Arrivo a Barbara Rubin
attraverso il passaparola, accettando il
consiglio di chi timidamente mi propone un nuovo ascolto, e io mi faccio
convincere volentieri perché …” se me lo ha detto lui….”. Nello spazio
di due giorni entro in contatto con Barbara e in una settimana il CD è nelle
mie mani. Lo ascolto una sola volta, esterrefatto, e preparo immediatamente le
mie solite domande.
Di lei mi
colpisce tutto… la sua musica, i suoi compagni di viaggio, la sua storia personale e il modo inusuale di arrivare laddove nessuno arriva, attraverso
l’intraprendenza personale e, ovviamente, la qualità.
L’album di
cui mi appresto a scrivere si intitola ” Under The Ice”.
Barbara ha
una formazione classica, e lo strumento
studiato al conservatorio è il violino. E quando la rigida educazione
musicale si sposa alla varietà di situazioni in cui ci si può muovere in ambito
prog, possono nascere piccoli capolavori, perché sia chiaro, non è vero che non
c’è più niente da scoprire in ambito musicale.
Avverto da
subito un’atmosfera conosciuta, il che non significa che afferro tratti di
“clonazione musicale”, ma semplicemente che riconduco “Under The Ice” verso un terreno che mi appartiene completamente,
quello degli YES.
Poteva
essere un condizionamento dettato da chissà quale motivo, e invece scopro che
Barbara ha rivisitato recentemente un brano di Ion Anderson e allora penso… “non
avevo torto!”.
L’intervista
a seguire svela molte cose interessanti e racconta di una giovane e valente
artista che decide di inviare un pezzo di se stessa in giro per il mondo, cosa
che la tecnologia oggigiorno permette di fare.
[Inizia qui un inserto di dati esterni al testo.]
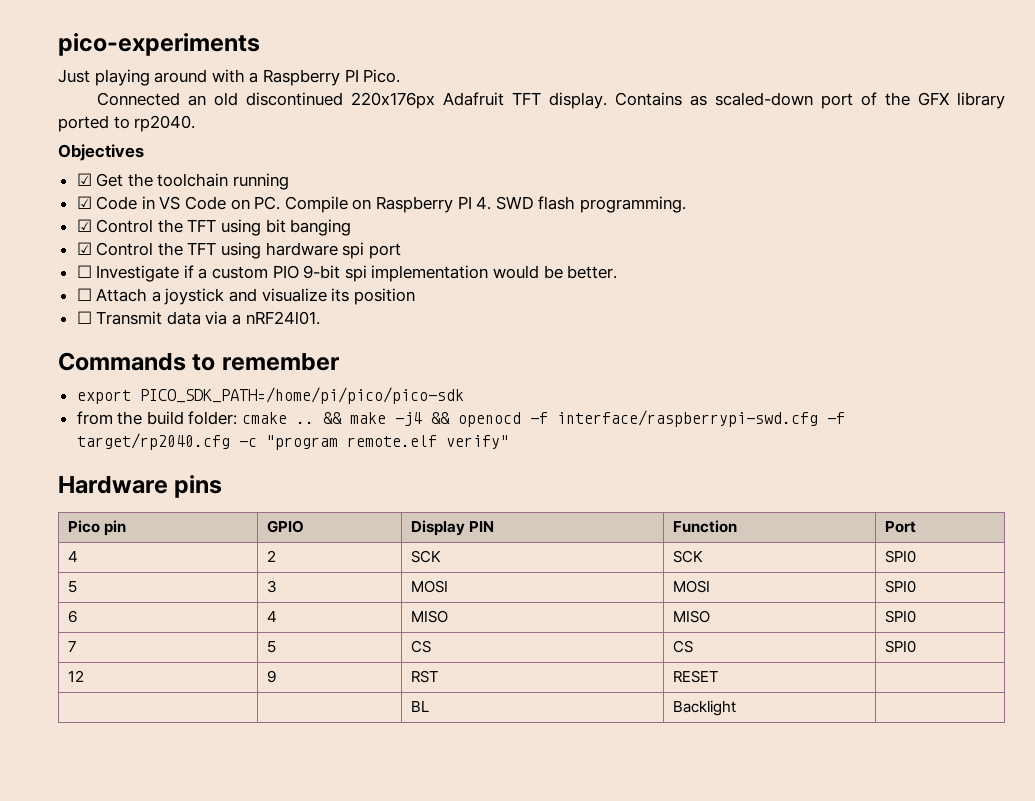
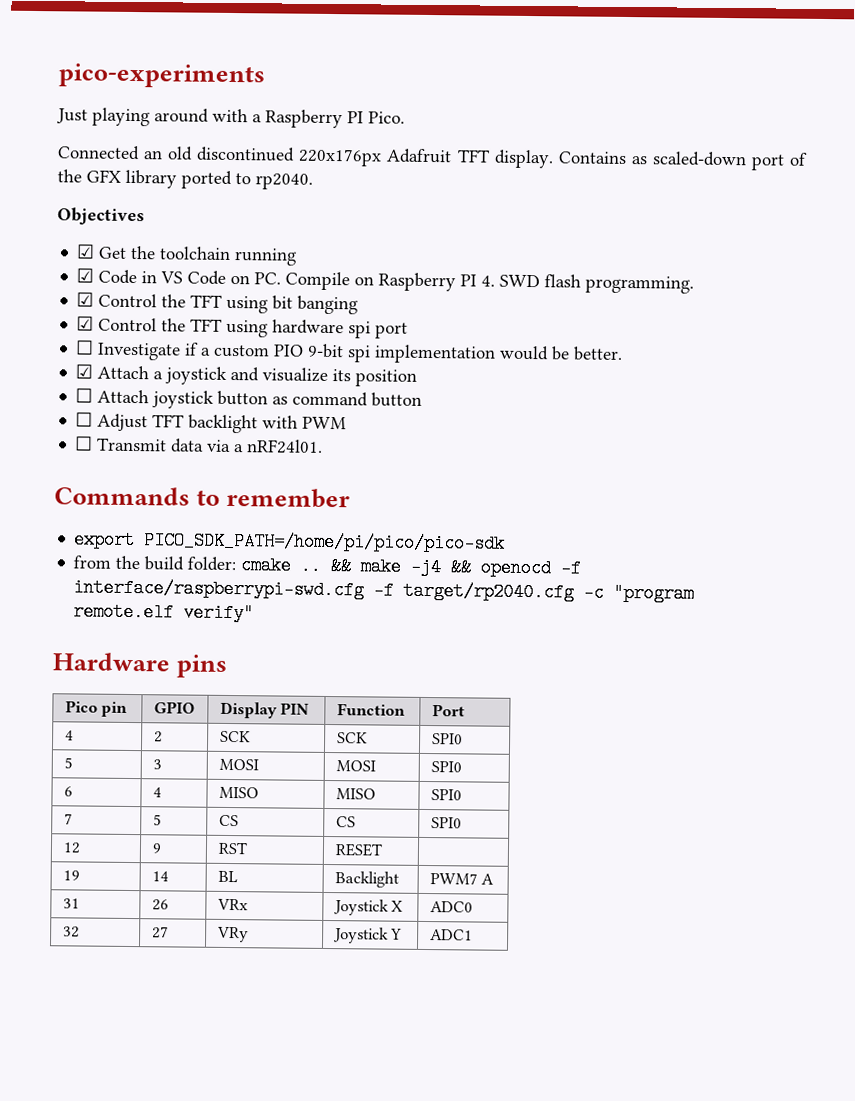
[76,288,92,301] ☐ -> [75,364,94,379] ☑
(415, 296) none -> [75,388,423,409] [75,412,348,434] // ☐ Attach joystick button as command button // ☐ Adjust TFT backlight with PWM
(718, 676) | -> [62,870,80,881] [151,871,169,882] 19 | 14
(736, 708) none -> [429,873,495,885] [62,898,80,909] [151,899,169,911] [216,898,248,911] [332,899,404,916] [429,901,473,913] [62,926,80,938] [151,926,169,939] [216,926,249,943] [332,927,403,944] [429,929,473,941] PWM7 A // 31 | 26 | VRx | Joystick X | ADC0 // 32 | 27 | VRy | Joystick Y | ADC1

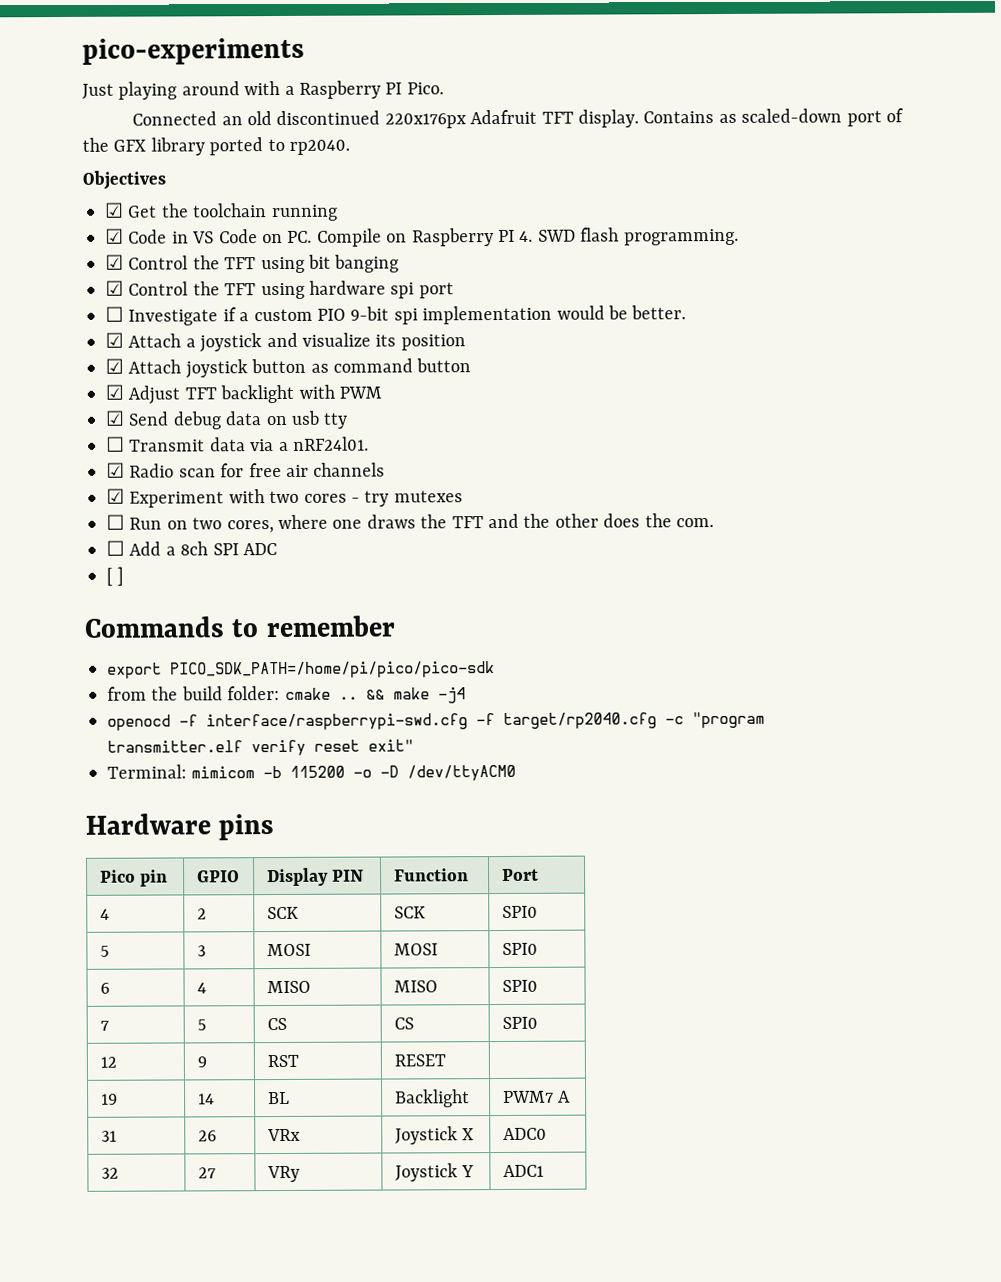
[75,388,94,403] ☐ -> [105,358,124,374] ☑
[75,412,94,427] ☐ -> [105,384,124,400] ☑
(348, 423) none -> [105,410,349,430] // ☑ Send debug data on usb tty
(324, 446) none -> [106,462,386,478] [106,488,463,508] [106,513,714,534] [106,540,277,556] [106,566,125,586] // ☑ Radio scan for free air channels // ☑ Experiment with two cores - try mutexes // ☐ Run on two cores, where one draws the TFT and the other does the com. // ☐ Add a 8ch SPI ADC // [ ]
[450,558,472,577] && -> (466, 695) //
[73,602,255,623] remote.elf verify" -> [107,739,414,757] [107,764,517,782] transmitter.elf verify reset exit" // Terminal: mimicom -b 115200 -o -D /dev/ttyACM0

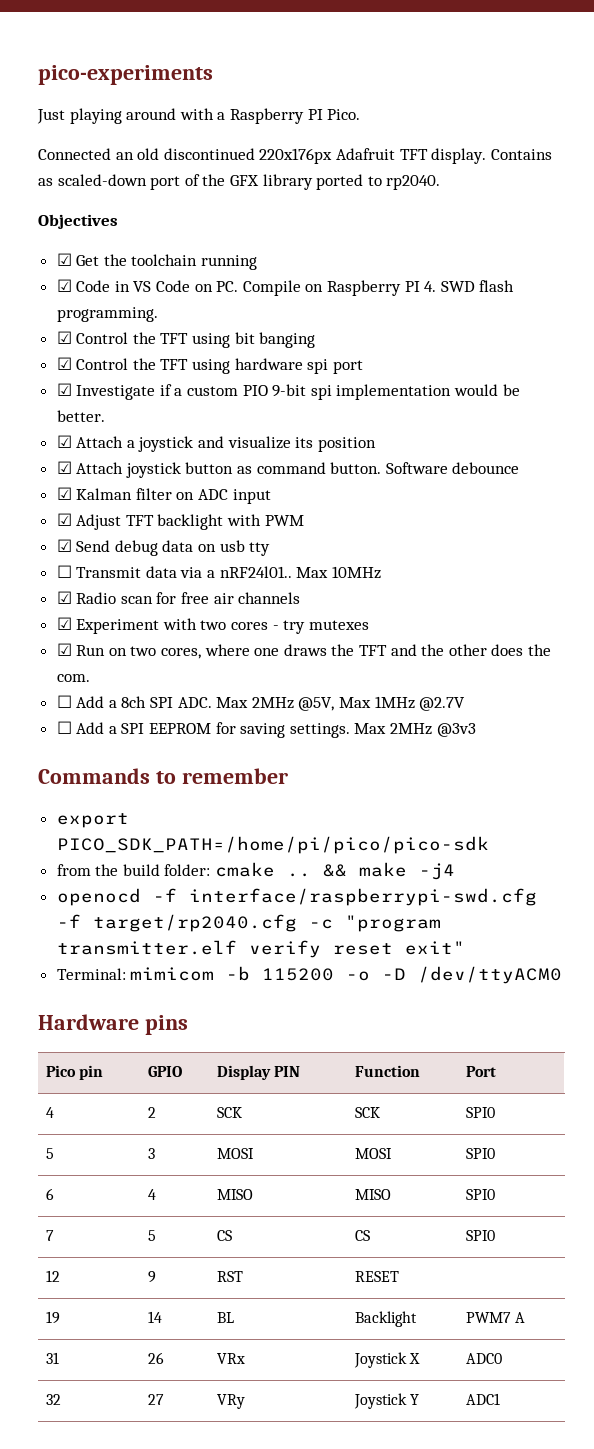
[105,306,124,322] ☐ -> [56,383,72,396] ☑
[416,358,472,373] button -> [330,462,520,474] [56,487,271,504] button. Software debounce // ☑ Kalman filter on ADC input
[293,436,369,451] nRF24l01. -> [219,566,381,579] nRF24l01.. Max 10MHz
[106,514,125,530] ☐ -> [56,643,72,656] ☑
[243,543,277,556] [106,566,125,586] ADC // [ ] -> [177,696,466,711] [56,721,476,738] ADC. Max 2MHz @5V, Max 1MHz @2.7V // ☐ Add a SPI EEPROM for saving settings. Max 2MHz @3v3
A volte va bene e a volte no, ma
ci sarà pure un valido motivo se molte delle radio che occupano l’etere, dalle Americhe
all’Australia, decidono di mandare in onda la musica di Barbara!?
Tutto questo
può rappresentare un ottimo suggerimento per chi ritiene di avere tra le mani
un prodotto di qualità e non sa quale strada intraprendere per mettersi in vera
luce.
Testi in
inglese-ovviamente- con qualche concessione alla nostra lingua, voce
particolarissima e piena di personalità, armonie da sogno, riscoperta di trame
passate unite ad un rock… caratteristico del nuovo corso.
“Under the
ice” è la sintesi degli stili musicali che preferisco, interpretati da
musicisti di grande valore.
Questo è ciò
che arriva dal prodotto realizzato in studio, e quindi con i ritocchi
necessari, ma chi ha visto Barbara Rubin in fase live-spero di provare presto
l’ebrezza-racconta di una carica inusuale e di un “lavoro” che on stage si
autoalimenta incrementando il proprio valore aggiunto.
E ora
Barbara Rubin e il suo album saranno oggetto della mia solita … condivisione
selvaggia.
L’INTERVISTA
Ho ascoltato una sola volta l’album
arrivato ieri, ma solitamente mi basta per farmi un’idea iniziale
dell’atmosfera generale( è ciò che voglio fare prima di preparare le domande).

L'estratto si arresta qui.